Gideon Levy
Gazze filosu eylemcilerine sırf hükümet öyle diyor diye 'terörist' dedik; işgali eleştirmekten de kaçıyoruz. İsrail basını otosansüre boyun eğdi.
Bu hafta Eilat’ta yıllık konferansımız için bir araya geliyoruz; bu vesileyle ne halde olduğumuza bir bakalım. Yazdığımız, yayımladığımız, ortaya çıkardığımız ve ifade ettiğimiz şeylerden gurur duymamız için birçok sebep var. Bu denli canlı bir basını, bilhassa da özgür bir basını kolay kolay her yerde bulamazsınız. Fakat dostlarım, bu özgürlüğümüz büyük tehlike altında ve bu özgürlüğü doğru düzgün kullanabildiğimiz de söylenemez. Etrafımızda tehlikeli bir yangın var, henüz bize ulaşmasa da giderek yaklaşıyor ve biz bunu umursamıyoruz. Canavar geliyor ve onu durduracak kimse yok.

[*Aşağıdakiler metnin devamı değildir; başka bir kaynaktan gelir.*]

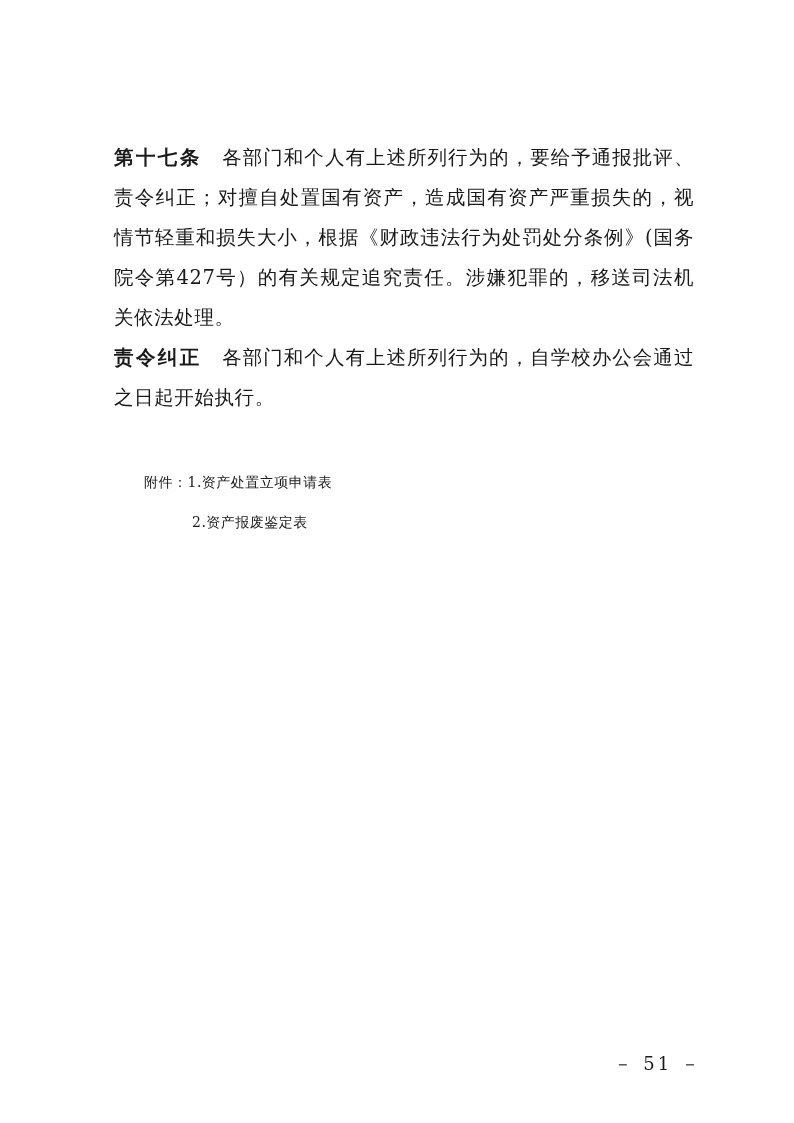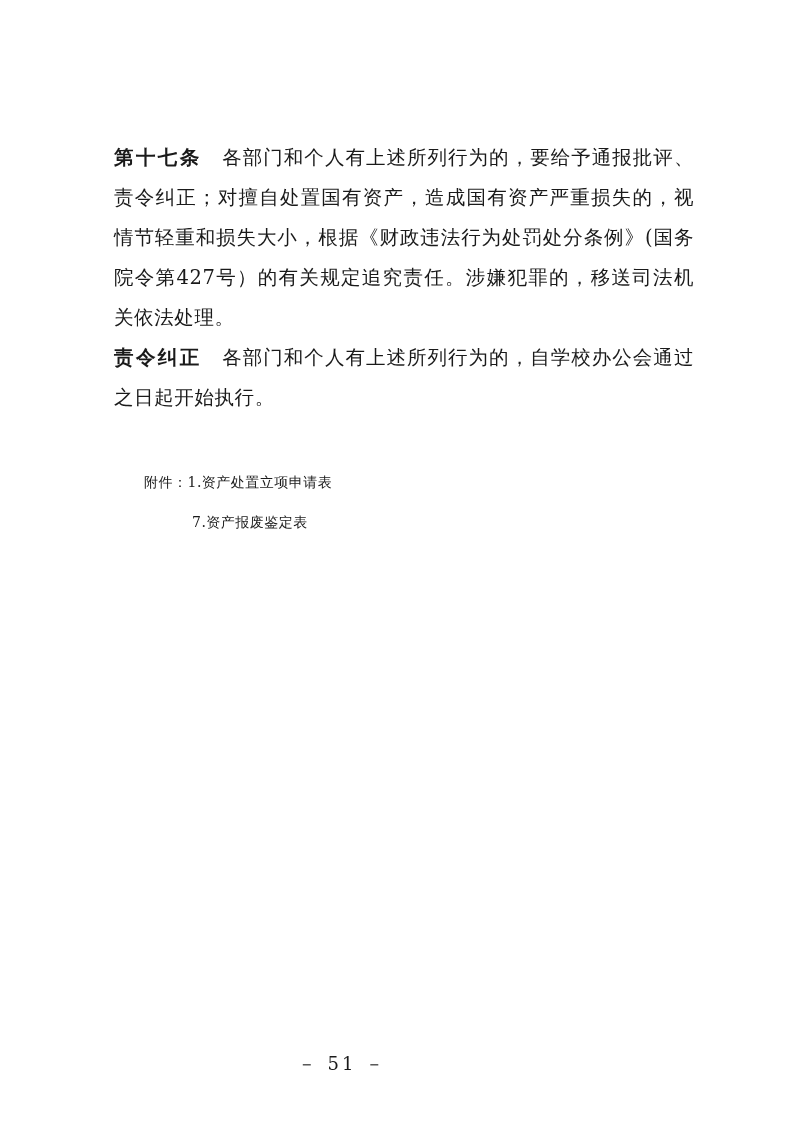--- a/index.html
+++ b/index.html
@@ -87,7 +87,7 @@
 
     <div class="attach-block">
       <div class="attach-line first">附件：1.资产处置立项申请表</div>
-      <div class="attach-line second">7.资产报废鉴定表</div>
+      <div class="attach-line second">2.资产报废鉴定表</div>
     </div>
 
   </div>

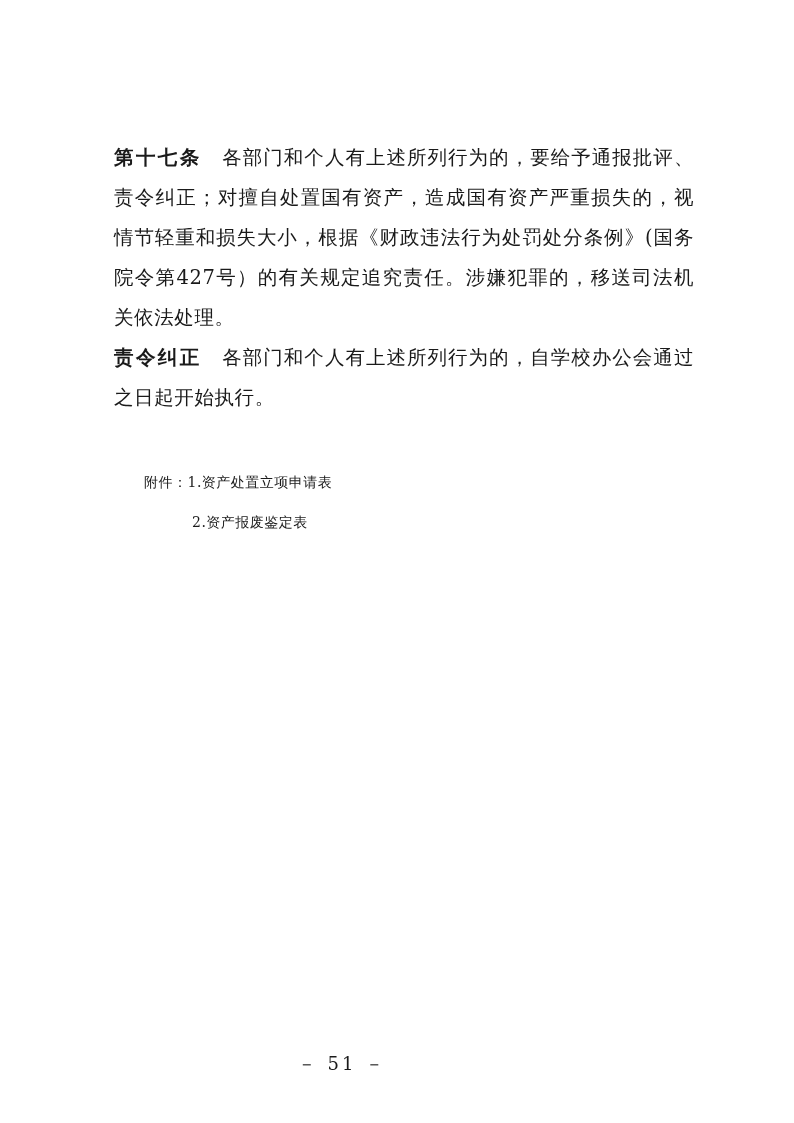--- a/index.html
+++ b/index.html
@@ -62,9 +62,9 @@
   .page-number {
     position: absolute;
     left: 0;
-    right: 98px;
+    right: 80px;
     top: 1052px;
-    text-align: center;
+    text-align: right;
     font-size: 18px;
     letter-spacing: 3px;
     color: #1a1a1a;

Burada henüz gazeteciler suikasta uğramıyor, fakat bazı insanlar bunun olması gerektiğini ima ediyor. Henüz susturulmuyoruz, fakat bazıları susturulmamız gerektiğini açıkça savunuyor. Şoke edici olan, bazı gazetecilerin de susturulmamızı istemesi; bırakın aykırı veya azınlığa ait fikirleri dile getirmeyi, herhangi bir fikri fısıldamamızın bile engellenmesi çağrılarında bulunuyorlar. Birçok meslektaşımız işlevlerinin ne olduğunu anlamıyor; halkla ilişkileri gazetecilikle, gerçeği ve gerçek vatanseverliği de propagandayla karıştırıyorlar; bu da işimizi yanlış vatanseverlik üzerinden, propagandaya hizmet edecek şekilde yapmamız anlamına geliyor.

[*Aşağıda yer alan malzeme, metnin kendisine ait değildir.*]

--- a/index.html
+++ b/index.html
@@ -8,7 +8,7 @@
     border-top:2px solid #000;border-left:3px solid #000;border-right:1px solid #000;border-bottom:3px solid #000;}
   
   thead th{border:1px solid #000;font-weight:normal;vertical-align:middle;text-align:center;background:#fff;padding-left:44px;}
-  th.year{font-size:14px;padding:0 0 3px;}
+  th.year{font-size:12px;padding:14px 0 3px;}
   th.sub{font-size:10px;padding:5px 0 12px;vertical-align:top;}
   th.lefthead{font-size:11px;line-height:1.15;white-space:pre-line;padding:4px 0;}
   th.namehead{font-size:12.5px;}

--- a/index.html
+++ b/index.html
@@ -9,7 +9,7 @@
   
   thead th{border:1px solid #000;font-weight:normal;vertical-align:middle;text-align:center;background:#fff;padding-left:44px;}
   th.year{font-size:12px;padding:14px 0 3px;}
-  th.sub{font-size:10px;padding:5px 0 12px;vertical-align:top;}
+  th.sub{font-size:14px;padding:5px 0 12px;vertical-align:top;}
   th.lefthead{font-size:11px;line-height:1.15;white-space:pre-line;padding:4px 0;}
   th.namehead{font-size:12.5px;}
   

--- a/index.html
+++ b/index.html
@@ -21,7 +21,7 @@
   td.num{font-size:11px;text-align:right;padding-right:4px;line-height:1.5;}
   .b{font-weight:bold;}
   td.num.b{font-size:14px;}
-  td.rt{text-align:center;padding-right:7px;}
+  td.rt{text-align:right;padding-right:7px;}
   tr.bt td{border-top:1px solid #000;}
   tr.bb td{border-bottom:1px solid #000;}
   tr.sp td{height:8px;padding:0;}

Dostlar, ev yanıyor ve içerdeki insanlar alevlere benzin döküyor. Dışarıda sivil toplum örgütlerini, Arapları ve diğer azınlıkları hedef alan tehlikeli yasalar geçiriliyor, fakat bu yasalar eninde sonunda gelip bizi vuracak, demokrasinin nefes borularını tıkayacak, ki bunu da gerçekten görebilen pek az kişi var.
Okur bizi sevsin de...
İsrail’de hükümetten, ordudan veya diğer güçlü gruplardan karşı koyamayacağımız kadar ağır bir sansür veya baskı geldiğini söylemek mümkün değil. Sorun şu: Birçoğumuz teslimiyetle ve otosansürle başımızı eğiyoruz, ki bu devlet sansüründen çok daha vahim. Birçok insan İsrail propagandasının hizmetine girdi; onlar gelip basını saflarına çekmediler, basın onların safına katıldı.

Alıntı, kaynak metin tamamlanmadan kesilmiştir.